A imagem esquerda mostra a condição pareada em que duas pessoas tentam manter a horizontal da haste no espaço virtual, operando um braço de robô. A direita mostra a condição solo em que uma pessoa opera os dois braços. Crédito: Universidade Metropolitana de Osaka
Quando várias pessoas trabalham juntas, às vezes as coisas ficam melhor do que fazer a mesma tarefa. Então, há outros momentos, quando a cooperação parece impedir o progresso, tornando as coisas muito mais ineficientes.
Para entender por que essa “vantagem cooperativa” se manifesta em alguns casos, mas não em outros, um grupo de pesquisa liderado pelo professor assistente Asuka Takai, da Escola de Pós -Graduação em Engenharia da Universidade Metropolitana de Osaka, conduziu uma tarefa em que os participantes usaram um braço robótico para transportar uma haste enquanto a mantinha horizontal.
O estudo foi publicado em The International Journal of Robotics Research.
Os participantes foram informados de que a tarefa pararia se a inclinação da haste excedesse um certo limite. Eles compararam o desempenho entre grupos de duas pessoas trabalhando juntas e pessoas executando a tarefa sozinhas.
Para examinar o efeito do trabalho em equipe, o grupo criou duas condições. Na condição “simétrica”, o eixo da haste foi centrado, o que significa que a tarefa poderia ser igualmente dividida entre os dois braços. Na outra condição “assimétrica”, o eixo de rotação estava fora do centro porque os braços eram comprimentos diferentes. Isso significava que o participante atribuiu o braço mais curto normalmente tinha que liderar o que atribuía o braço mais longo.
Sob a condição assimétrica, os participantes emparelhados aprenderam a ajustar seus movimentos com cada tentativa para minimizar a inclinação da haste. Surgiu uma divisão natural de papéis, com um parceiro assumindo a liderança e o outro fornecendo apoio, levando a um desempenho superior pelos pares em comparação com os indivíduos.
Por outro lado, sob as condições simétricas, não foi observada divisão de papéis entre parceiros. Nessas condições, pares que não exibiam diferenças claras de papéis exigiram mais tempo de transporte e ensaios do que os indivíduos.
No geral, os pares superaram os indivíduos quando os dois participantes assumiram naturalmente papéis diferentes, enquanto os indivíduos tiveram um desempenho melhor do que os pares quando não ocorreu diferenciação de papel.

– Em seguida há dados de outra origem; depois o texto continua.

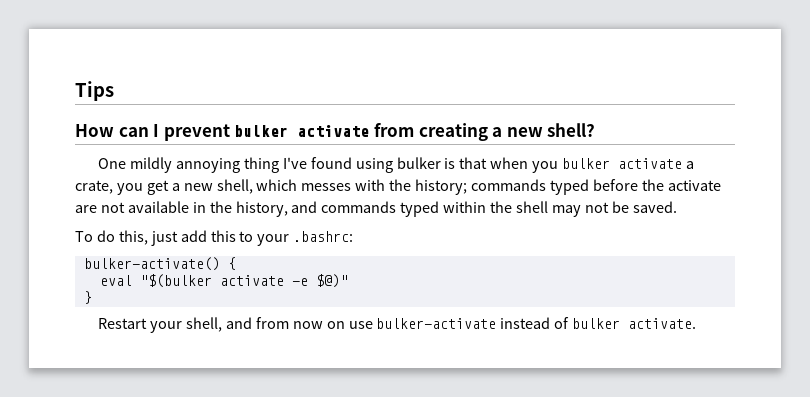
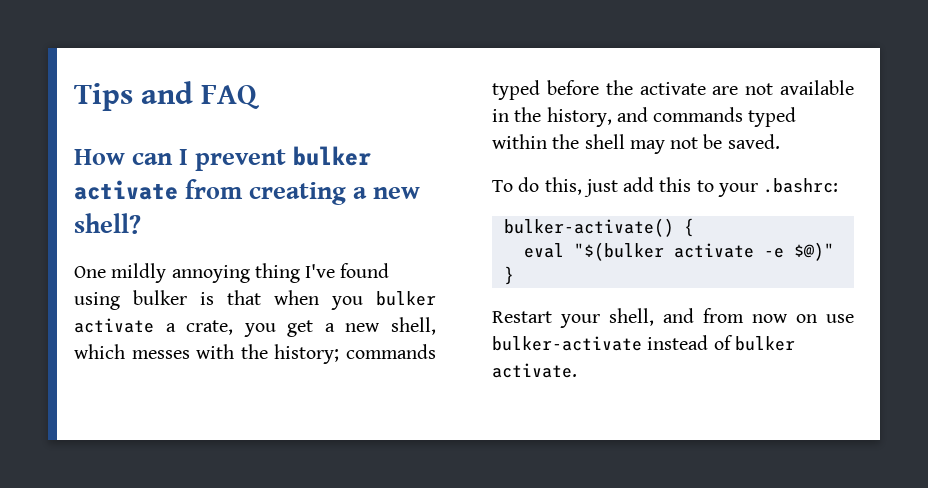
(114, 91) none -> [141,81,261,109] and FAQ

“O estudo confirmou que, quando um relacionamento ‘líder -polir’ surge naturalmente em condições fisicamente assimétricas, o desempenho cooperativo melhora”, explicou o professor Takai. “Nossas descobertas sugerem que a especialização de papéis, em vez de interação emparelhada em si, foi um fator -chave subjacente ao desempenho superior”.
O grupo espera que pesquisas futuras explorem como a dinâmica assimétrica, que promove a dinâmica do líder -colegeiro, poderia melhorar o desempenho na reabilitação e nas configurações de humano -robot.

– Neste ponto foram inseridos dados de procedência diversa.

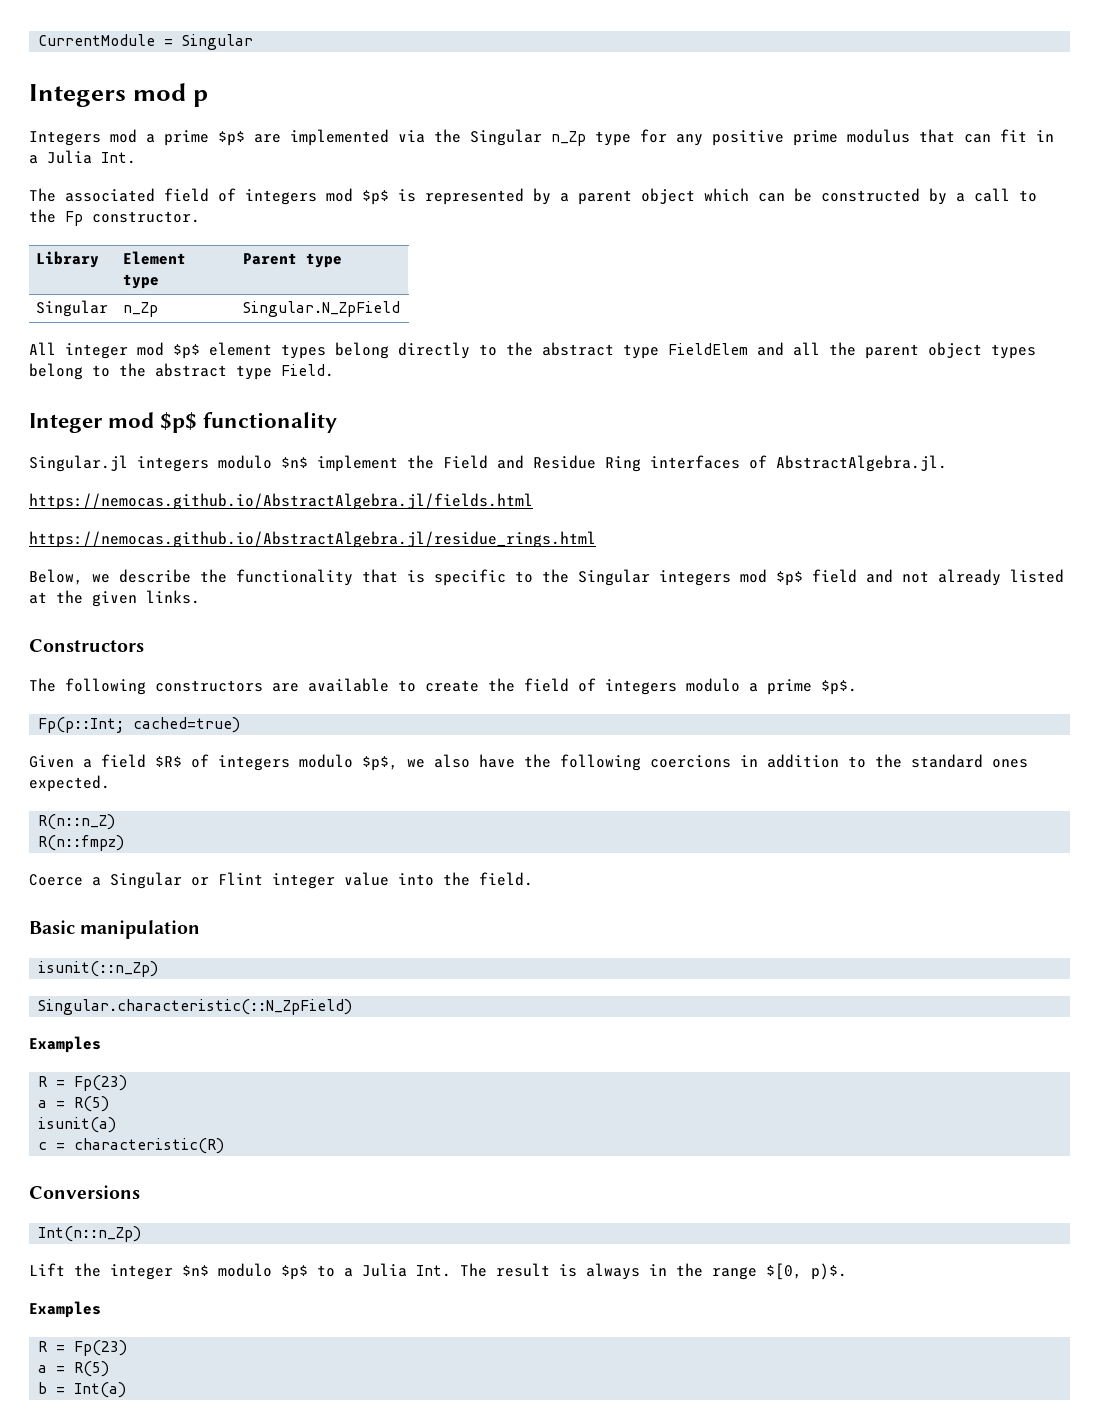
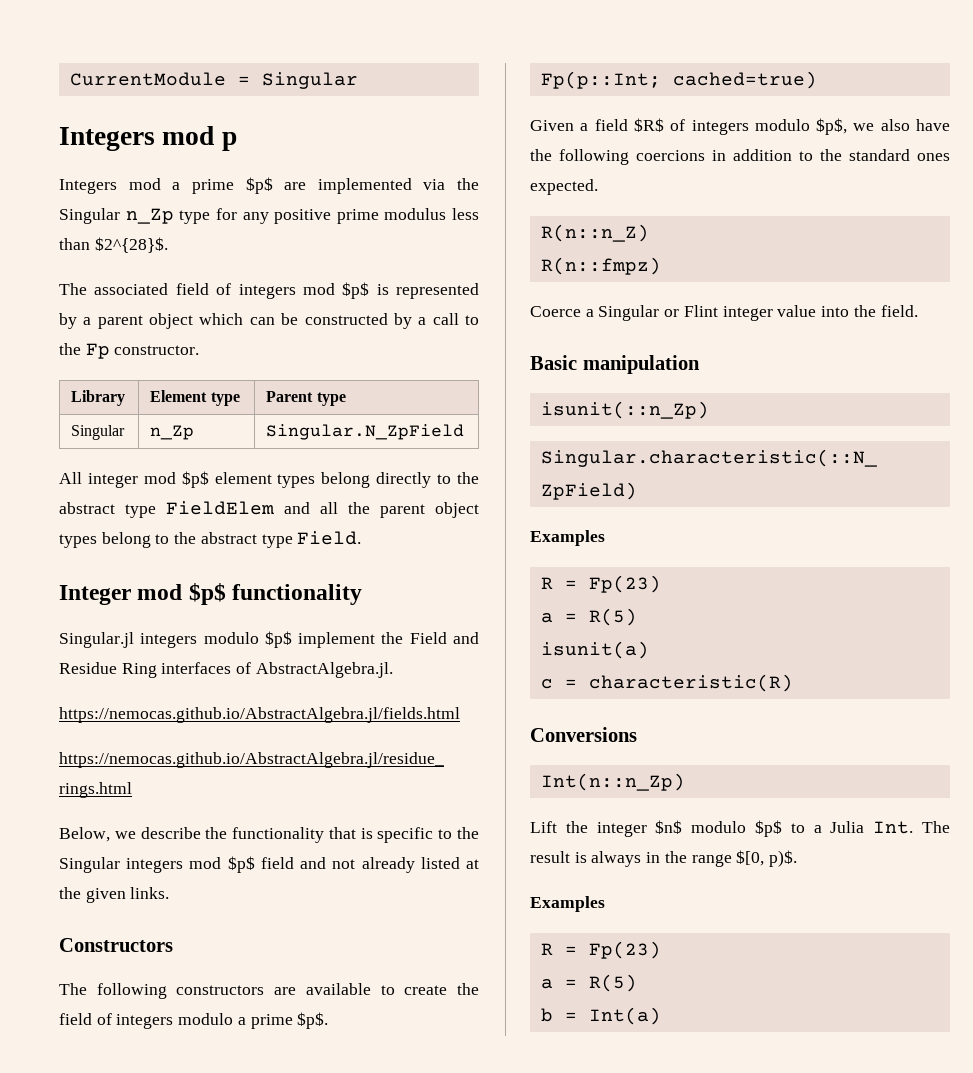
[919,129,1054,143] [29,150,136,164] that can fit in a Julia Int. -> [452,208,479,220] [59,237,168,253] less than $2^{28}$.
[281,457,308,468] $n$ -> [264,631,292,648] $p$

“Espera -se que essa descoberta seja aplicada ao design colaborativo entre humanos e robôs”, disse o professor Takai. “Um robô precisa saber quando assumir uma tarefa em si ou entregá -la a um humano, o que pode exigir diferenças sutis de compreensão de como cada um pode contribuir para a tarefa”.
Asuka Takai et al. The International Journal of Robotics Research (2025). Doi: 10.1177/02783649251363274
Fornecido pela Universidade Metropolitana de Osaka
Citação: A importância de uma relação líder-responsável para executar tarefas (2025, 2 de outubro) recuperado em 2 de outubro de 2025 de https://techxplore.com/news/2025-10-imports-leaderfollower-relationship-tasks.html
Este documento está sujeito a direitos autorais. Além de qualquer negociação justa para fins de estudo ou pesquisa particular, nenhuma parte pode ser reproduzida sem a permissão por escrito. O conteúdo é fornecido apenas para fins de informação.